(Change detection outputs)

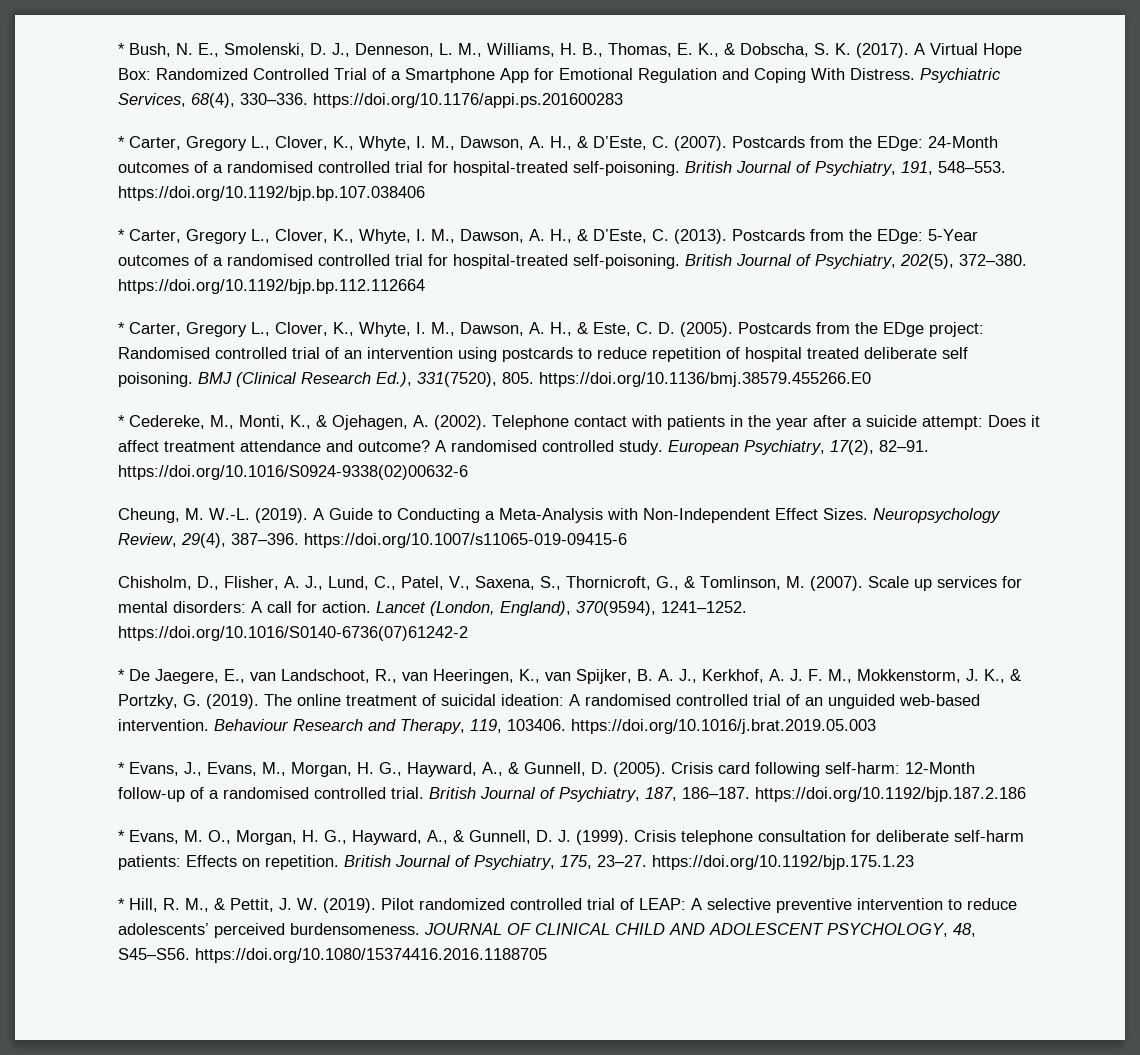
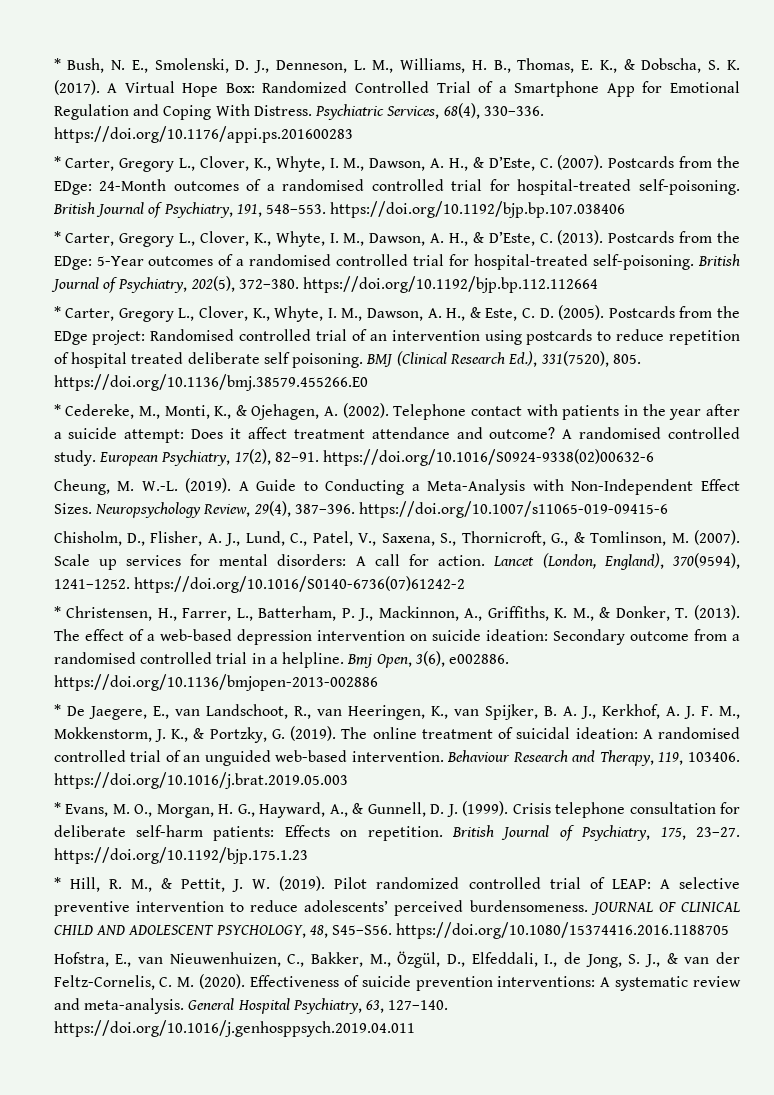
+ * Christensen, H., Farrer, L., Batterham, P. J., Mackinnon, A., Griffiths, K. M., & Donker, T. (2013). The effect of a web-based depression intervention on suicide ideation: Secondary outcome from a randomised controlled trial in a helpline. Bmj Open, 3(6), e002886. https://doi.org/10.1136/bmjopen-2013-002886
- * Evans, J., Evans, M., Morgan, H. G., Hayward, A., & Gunnell, D. (2005). Crisis card following self-harm: 12-Month follow-up of a randomised controlled trial. British Journal of Psychiatry, 187, 186–187. https://doi.org/10.1192/bjp.187.2.186
+ Hofstra, E., van Nieuwenhuizen, C., Bakker, M., Özgül, D., Elfeddali, I., de Jong, S. J., & van der Feltz-Cornelis, C. M. (2020). Effectiveness of suicide prevention interventions: A systematic review and meta-analysis. General Hospital Psychiatry, 63, 127–140. https://doi.org/10.1016/j.genhosppsych.2019.04.011

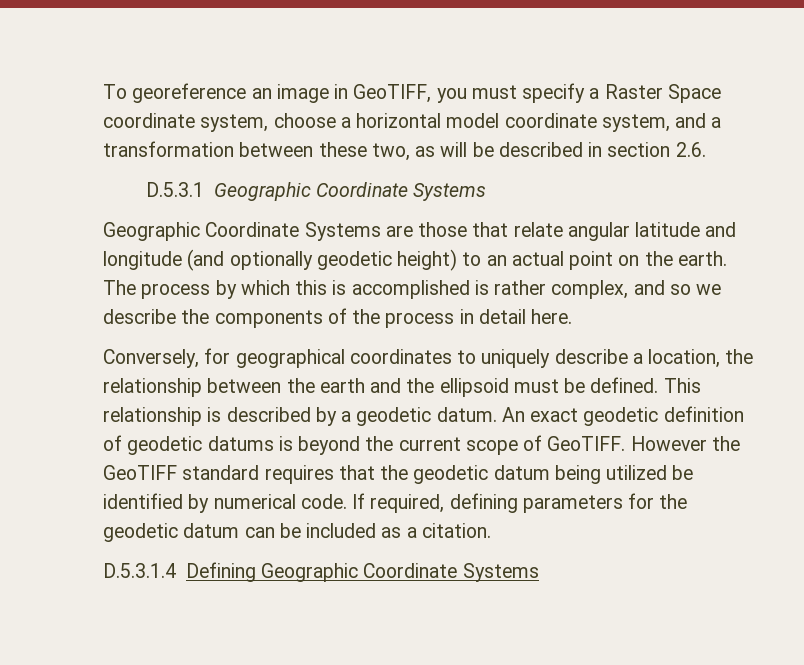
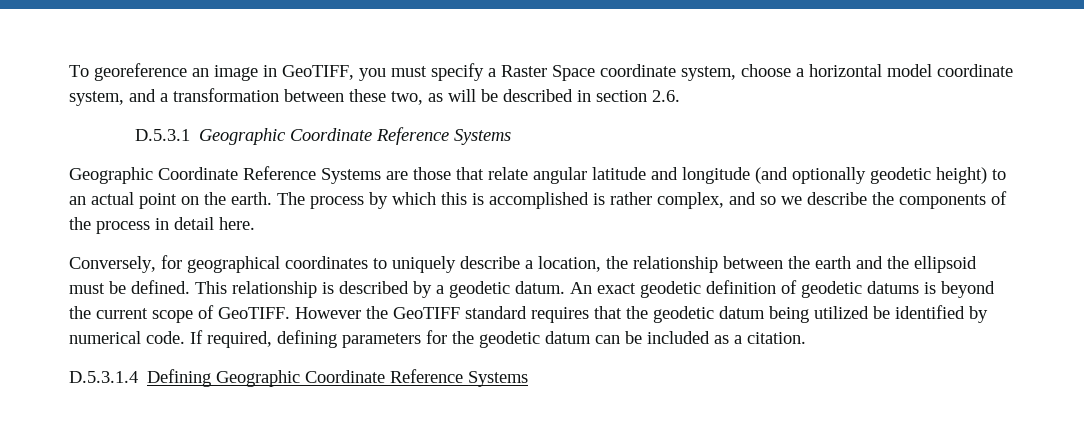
- D.5.3.1 Geographic Coordinate Systems
+ D.5.3.1 Geographic Coordinate Reference Systems
- Geographic Coordinate Systems are those that relate angular latitude and longitude (and optionally geodetic height) to an actual point on the earth.
+ Geographic Coordinate Reference Systems are those that relate angular latitude and longitude (and optionally geodetic height) to an actual point on the earth.
- D.5.3.1.4 Defining Geographic Coordinate Systems
+ D.5.3.1.4 Defining Geographic Coordinate Reference Systems

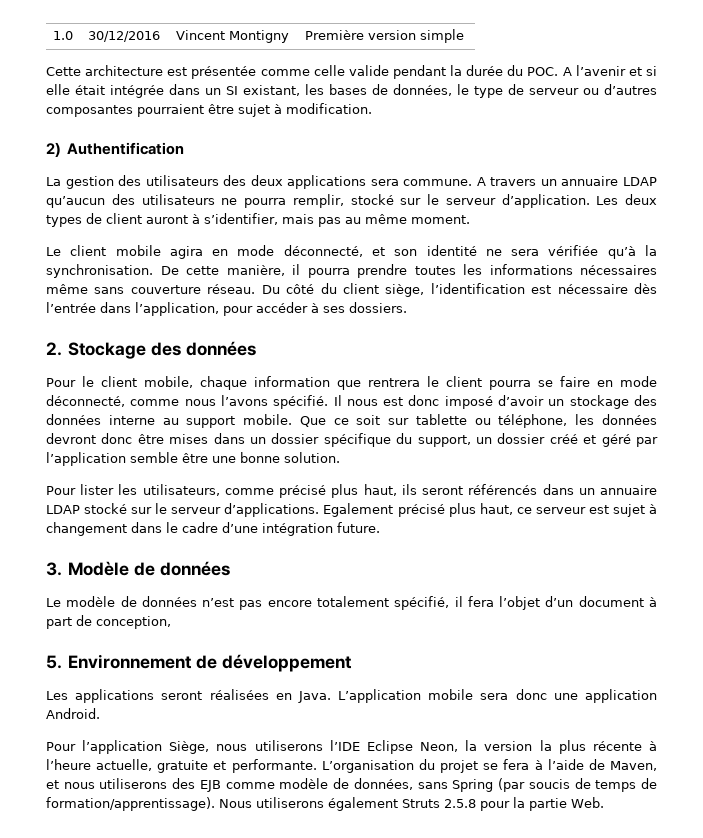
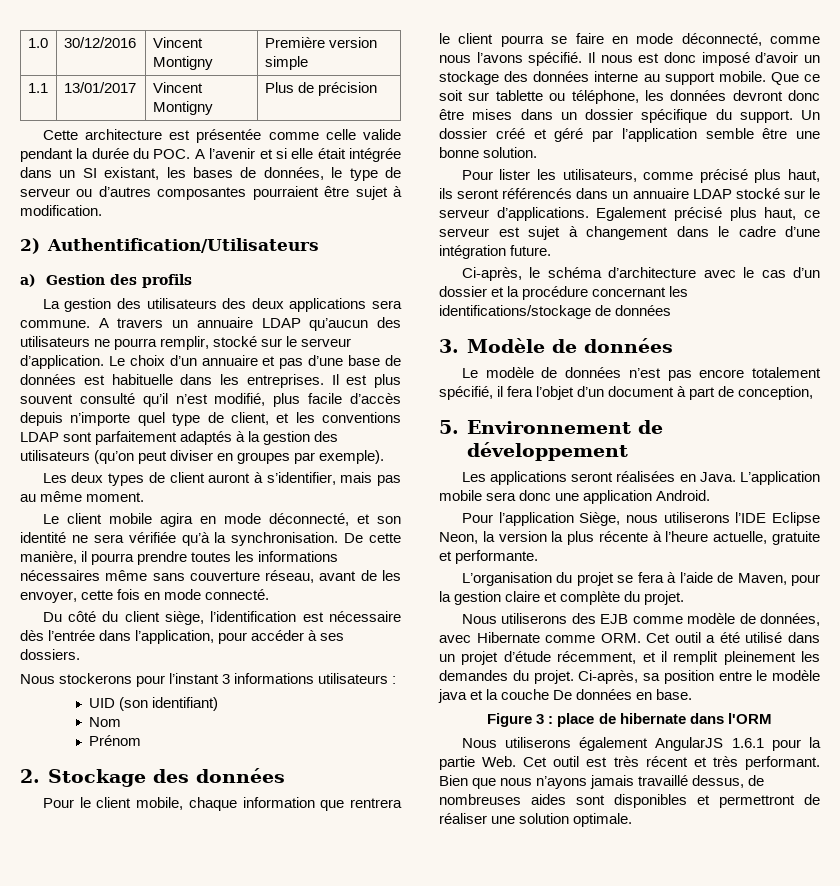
+ 1.1 | 13/01/2017 | Vincent Montigny | Plus de précision
- 2) Authentification
+ 2) Authentification/Utilisateurs
+ a) Gestion des profils
- A travers un annuaire LDAP qu’aucun des utilisateurs ne pourra remplir, stocké sur le serveur d’application. Les deux types de client auront à s’identifier, mais pas au même moment.
+ A travers un annuaire LDAP qu’aucun des utilisateurs ne pourra remplir, stocké sur le serveur d’application. Le choix d’un annuaire et pas d’une base de données est habituelle dans les entreprises. Il est plus souvent consulté qu’il n’est modifié, plus facile d’accès depuis n’importe quel type de client, et les conventions LDAP sont parfaitement adaptés à la gestion des utilisateurs (qu’on peut diviser en groupes par exemple).
+ Les deux types de client auront à s’identifier, mais pas au même moment.
- De cette manière, il pourra prendre toutes les informations nécessaires même sans couverture réseau. Du côté du client siège, l’identification est nécessaire dès l’entrée dans l’application, pour accéder à ses dossiers.
+ De cette manière, il pourra prendre toutes les informations nécessaires même sans couverture réseau, avant de les envoyer, cette fois en mode connecté.
+ Du côté du client siège, l’identification est nécessaire dès l’entrée dans l’application, pour accéder à ses dossiers.
+ Nous stockerons pour l’instant 3 informations utilisateurs :
+ UID (son identifiant)
+ Nom
+ Prénom
- Que ce soit sur tablette ou téléphone, les données devront donc être mises dans un dossier spécifique du support, un dossier créé et géré par l’application semble être une bonne solution.
+ Que ce soit sur tablette ou téléphone, les données devront donc être mises dans un dossier spécifique du support. Un dossier créé et géré par l’application semble être une bonne solution.
+ Ci-après, le schéma d’architecture avec le cas d’un dossier et la procédure concernant les identifications/stockage de données
- Pour l’application Siège, nous utiliserons l’IDE Eclipse Neon, la version la plus récente à l’heure actuelle, gratuite et performante. L’organisation du projet se fera à l’aide de Maven, et nous utiliserons des EJB comme modèle de données, sans Spring (par soucis de temps de formation/apprentissage). Nous utiliserons également Struts 2.5.8 pour la partie Web.
+ Pour l’application Siège, nous utiliserons l’IDE Eclipse Neon, la version la plus récente à l’heure actuelle, gratuite et performante.
+ L’organisation du projet se fera à l’aide de Maven, pour la gestion claire et complète du projet.
+ Nous utiliserons des EJB comme modèle de données, avec Hibernate comme ORM. Cet outil a été utilisé dans un projet d’étude récemment, et il remplit pleinement les demandes du projet. Ci-après, sa position entre le modèle java et la couche De données en base.
+ Figure 3 : place de hibernate dans l'ORM
+ Nous utiliserons également AngularJS 1.6.1 pour la partie Web. Cet outil est très récent et très performant. Bien que nous n’ayons jamais travaillé dessus, de nombreuses aides sont disponibles et permettront de réaliser une solution optimale.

• What is needed:
Copy each line from the data above that includes "tablette".

• Result:
- Que ce soit sur tablette ou téléphone, les données devront donc être mises dans un dossier spécifique du support, un dossier créé et géré par l’application semble être une bonne solution.
+ Que ce soit sur tablette ou téléphone, les données devront donc être mises dans un dossier spécifique du support. Un dossier créé et géré par l’application semble être une bonne solution.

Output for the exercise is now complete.